Valeu a Mónica um grupo de lisboetas em passeio. “Vinha com a minha mulher, as minhas filhas e um casal amigo a passar e vi dois homens a bater numa mulher, a agredi-la brutalmente, a murro. Iam caindo para cima do carrinho de bebé da minha filha mais nova, que tem 7 meses, obrigando-me a fugir para o meio da estrada. Deixei o carrinho com a minha mulher e agarrei o homem, puxei-o para parar de bater na rapariga.” Quem fala é Pedro Pereira, 35 anos, assistente operacional na Câmara de Lisboa, de férias no Algarve. “Mas aí apareceram vários a agarrar-me – cheguei a ter quatro à minha volta – e a tentar bater-me. Ainda consegui desviar-me, tenho um metro e oitenta e sou ágil, mas veio um por trás que me bateu com um pau e me abriu a cabeça.”

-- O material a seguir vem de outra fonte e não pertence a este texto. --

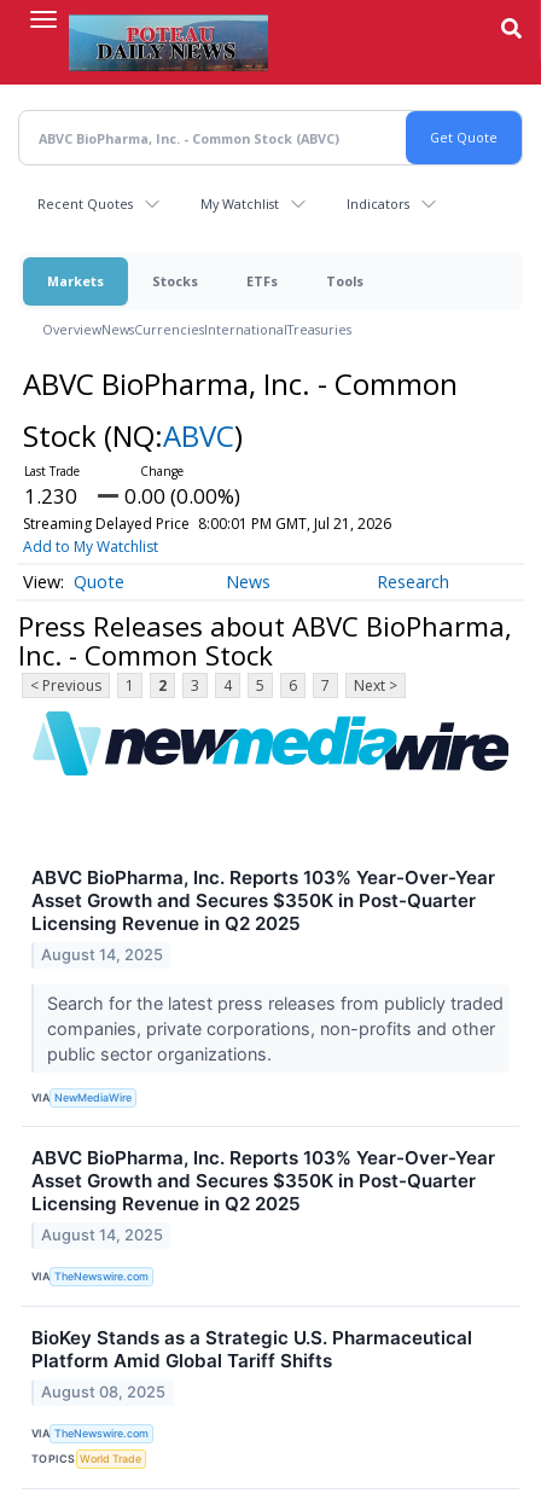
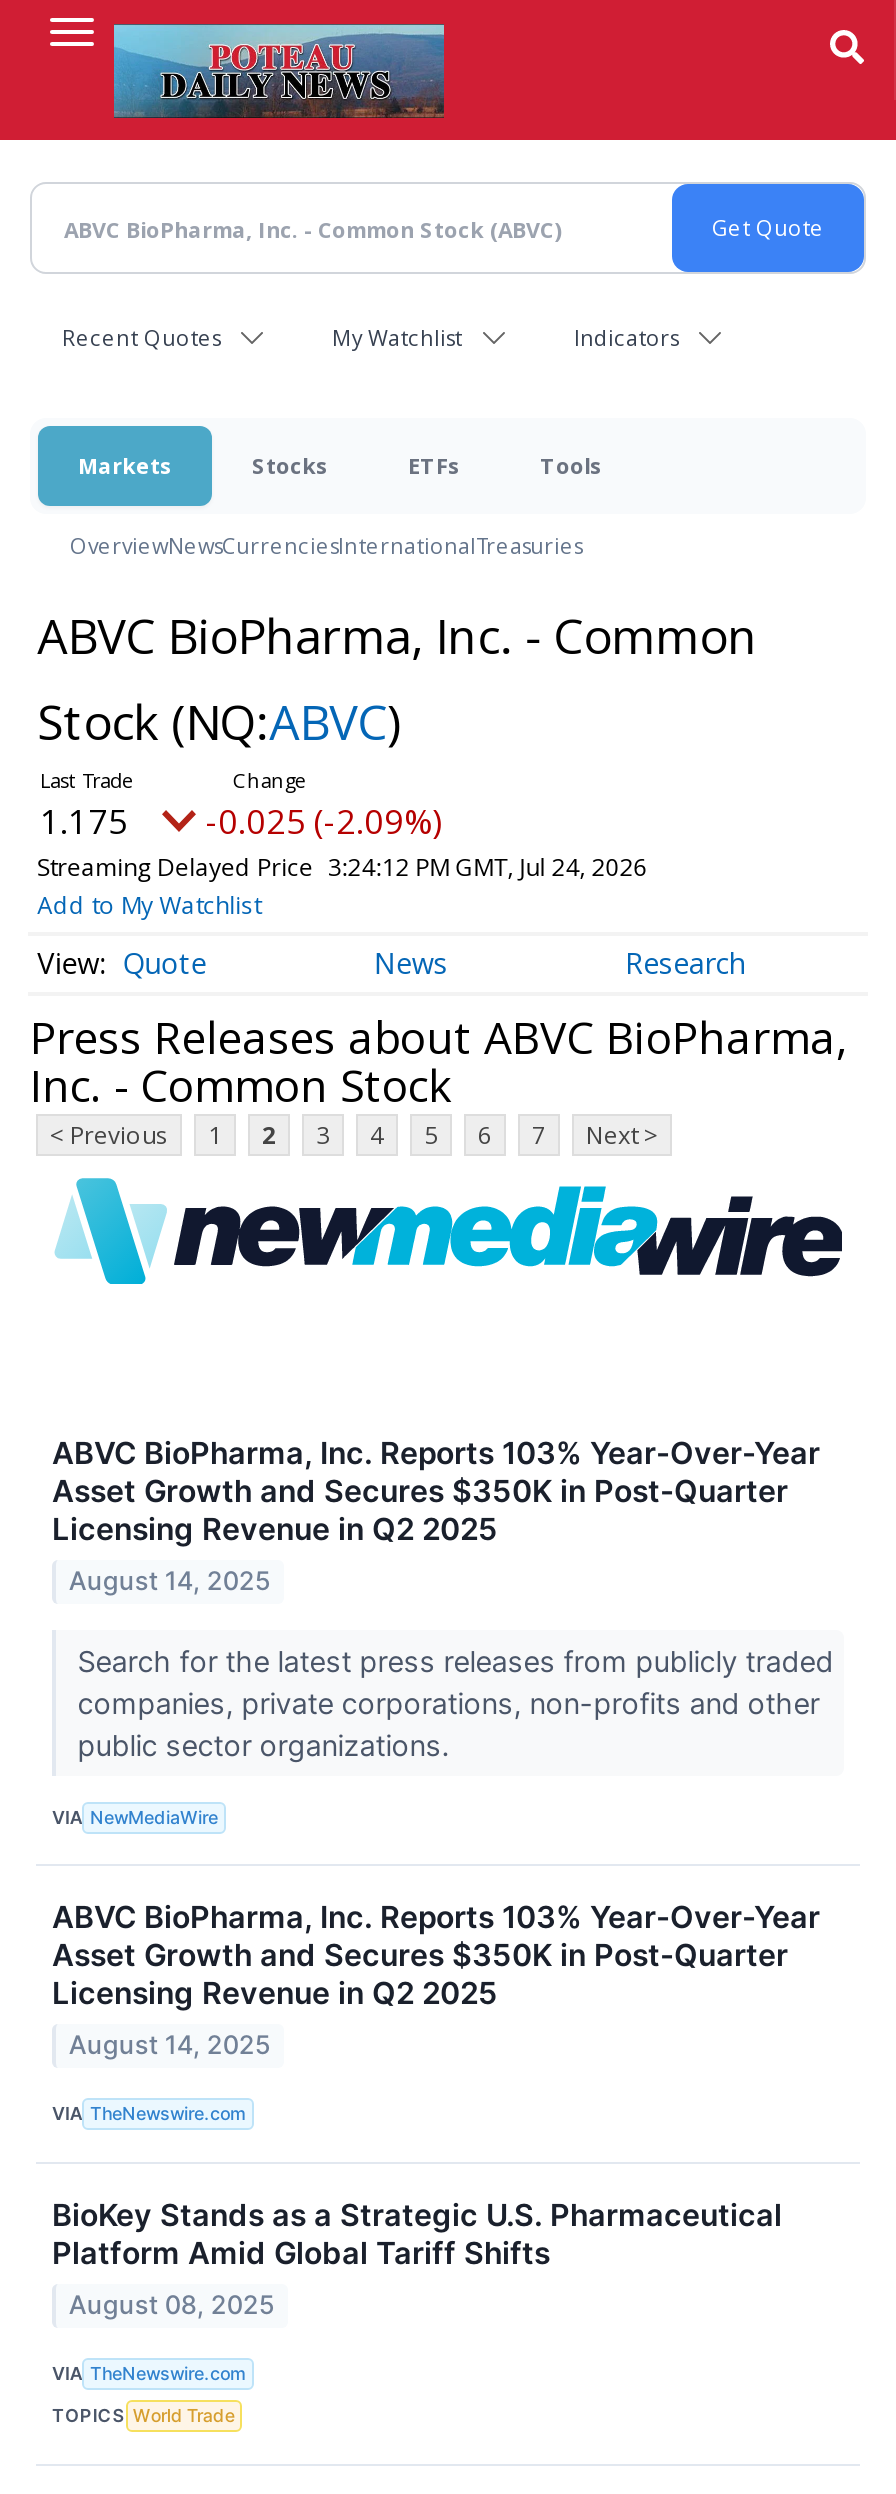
[24,482,77,510] 1.230 -> [40,798,128,844] 1.175
[124,482,240,510] 0.00 (0.00%) -> [206,798,442,844] -0.025 (-2.09%)
[22,513,391,534] Streaming Delayed Price 8:00:01 PM GMT, Jul 21, 2026 -> [37,850,648,884] Streaming Delayed Price 3:24:12 PM GMT, Jul 24, 2026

A mulher viu quem foi e com o quê: “Ela acha que era um tipo que estava com os toureiros, porque me agrediu com uma escova dos cavalos. Mas quando pedimos à GNR, que entretanto tinha chegado, para ir à praça e ao pé dos camiões dos cavalos tentar encontrá-lo – ele fugiu depois de me bater -, não se dispuseram a isso.” Pedro acabou a noite no hospital para lhe coserem a cabeça, pagando quase 70 euros pela consulta e curativo. “Não estou nada arrependido, tenho a consciência tranquila. Vi uma mulher a ser agredida e reagi. Só tenho pena de não poder identificar a pessoa que me partiu a cabeça.”
“Tirem-me daqui esta gaja senão prendo-a”
Não há, que se saiba, imagens das agressões na rua. Carla Sananda, 41 anos, poderá ter ou não filmado e fotografado essas cenas – não o revela ao DN -, mas acusa a GNR de lhe ter apagado o conteúdo do telefone. Esta professora de ioga, mulher de um dos ativistas detidos (Artur Nascimento), comprou ingresso para a tourada para assistir à ação e registá-la. “Tirei fotos e filmei. Aquilo ficou muito feio. Eles [os ativistas] ficaram muito maltratados, apesar de os polícias terem tentado protegê-los. Aí foram impecáveis, um GNR até ficou com dedos partidos por tentar defendê-los.”
Os elogios à polícia param aqui, porém. “Quando cheguei à rua estavam muitas pessoas, pró-tourada, muito exaltadas. Afastei-me um pouco e estava a ligar para uma amiga a tentar perceber onde ela estava quando uma mulher ligada à empresa da praça me tirou o telefone e disse aos GNR – entretanto tinham chegado reforços – que eu estava a filmar. E um deles em vez de me perguntar alguma coisa fez-me logo uma chave ao pescoço. Veio outro que me dobrou, pôs-me a cabeça nos joelhos. A seguir um deu-me o telefone de volta, dizendo que tinha apagado tudo.” Carla, que se descreve como tendo um metro e 54 e 47 quilos, conta que respondeu ao militar: “Não pode fazer isso, sei os meus direitos.” Este terá começado a empurrá-la com o peito, altura quem ela lhe terá perguntado “mas é um militar ou um civil?” Aí, continua a narrativa de Carla, o polícia tê-la-á tratado por tu e dito “tirem-me daqui esta gaja senão prendo-a”.